The question of whether there is an "American [i.e., North American] ethnomusicology" or not is moot. The work of Mantle Hood and of Alan P. Merriam has continuing influence outside the US (e.g., Hood's "quantum theory of music"), just as John Blacking has influenced North American scholars. In other words, reciprocal interchange between and among North Americans and Europeans has occurred freely since the 1960s, and is surely to be encouraged for the advancement of the discipline. More likely, any distinctions of theory, method and style between European and North American scholars stem from more deeply-rooted intellectual traditions: Cartesian versus empirical paradigms, for instance, or the rivalry between "mechanical" versus "statistical" models (Nutini 1970). These distinctions often translate into the "scientific" paradigms of systematic musicology on the one hand and "interpretive" models of ethnomusicology on the other. Such distinctions are now difficult to sustain when one considers the mutual influence that has flowed not only back and forth across the Atlantic but also among competing or converging paradigms.

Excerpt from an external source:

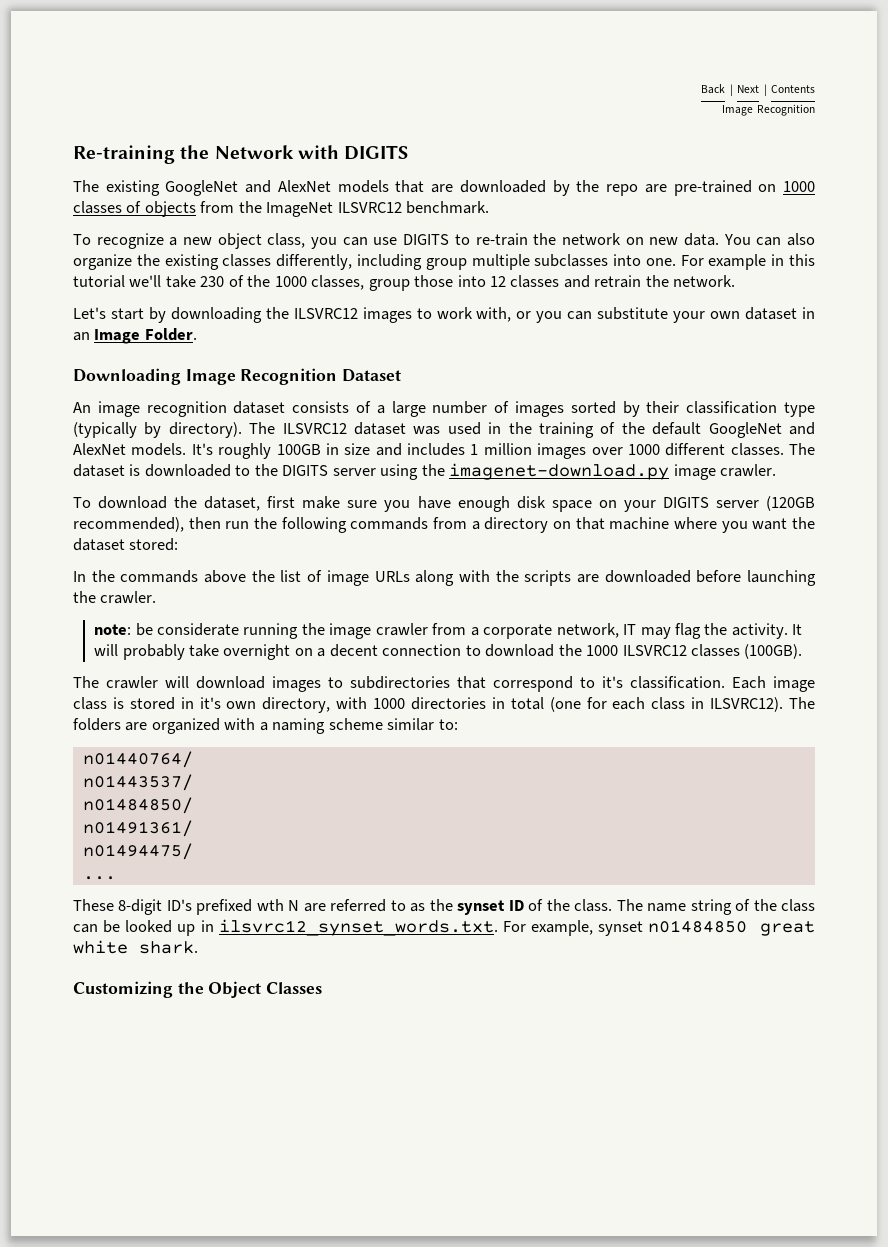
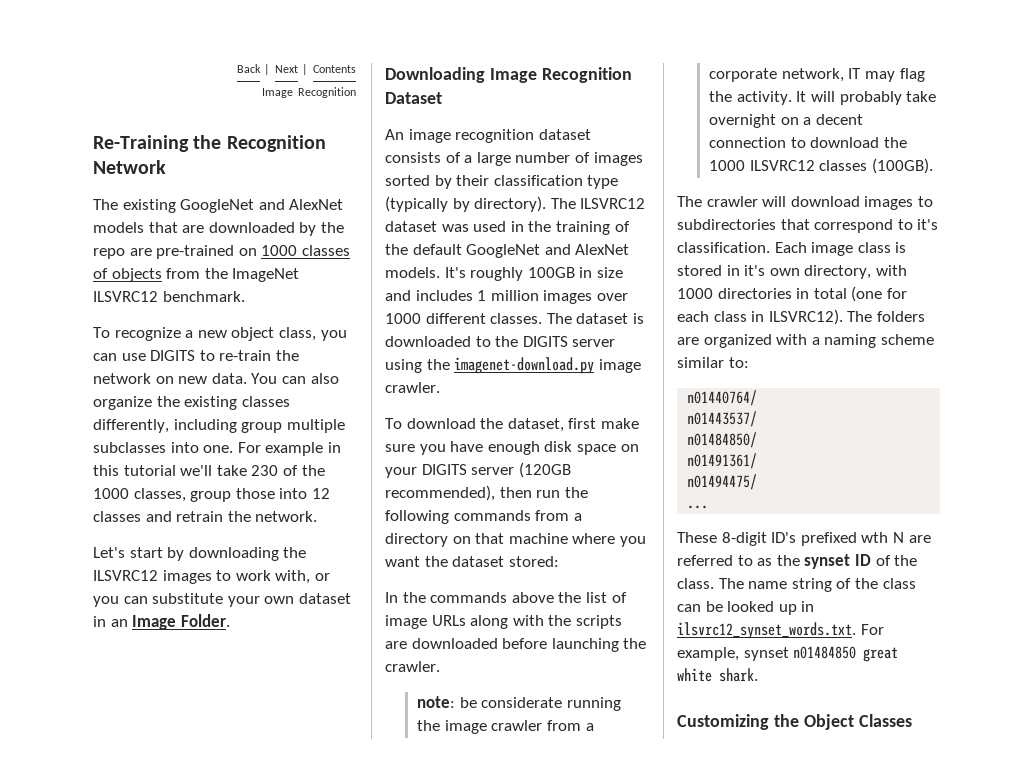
- Re-training the Network with DIGITS
+ Re-Training the Recognition Network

As the year 2000 approaches, directions in ethnomusicology are as diverse as they have ever been. The split between musical and social analysis is not, however, as abrupt as it once was, largely to the perceived need to deal adequately with both aspects. The influence of social philosophy, whether Marxist, phenomenological, or hermeneutic, has been quite profound in recent decades. Marxism has urged the scholar to take a stance critical of society and of cultural policy; phenomenology and hermeneutics have emphasized the search for meaning, especially through negotiation between and among parties. Meaning and value for whom? is, of course, the deeper question. Further, the abstraction of musical sound from the context of community poses a severe challenge to a hermeneutics that is critical in the sense of incorporating social differences within its analysis. An expanding capitalist and multi-national recording industry that thrives on "world music" as a source for "new sound images" poses doughty problems (Lull 1987). The decontextualization of music on a worldwide scale is perhaps the biggest issue to face ethnomusicologists since Mantle Hood's concept of "bimusicality", its goals and consequences. The locus of interpretive research must now include the sound studio as well as the village square, the individual musician as well as the group, and random listeners as well as the situated audience. Hovering perpetually above these contexts is the ideological framework of music-making, and, no less, the political awareness and ethical position of the researcher.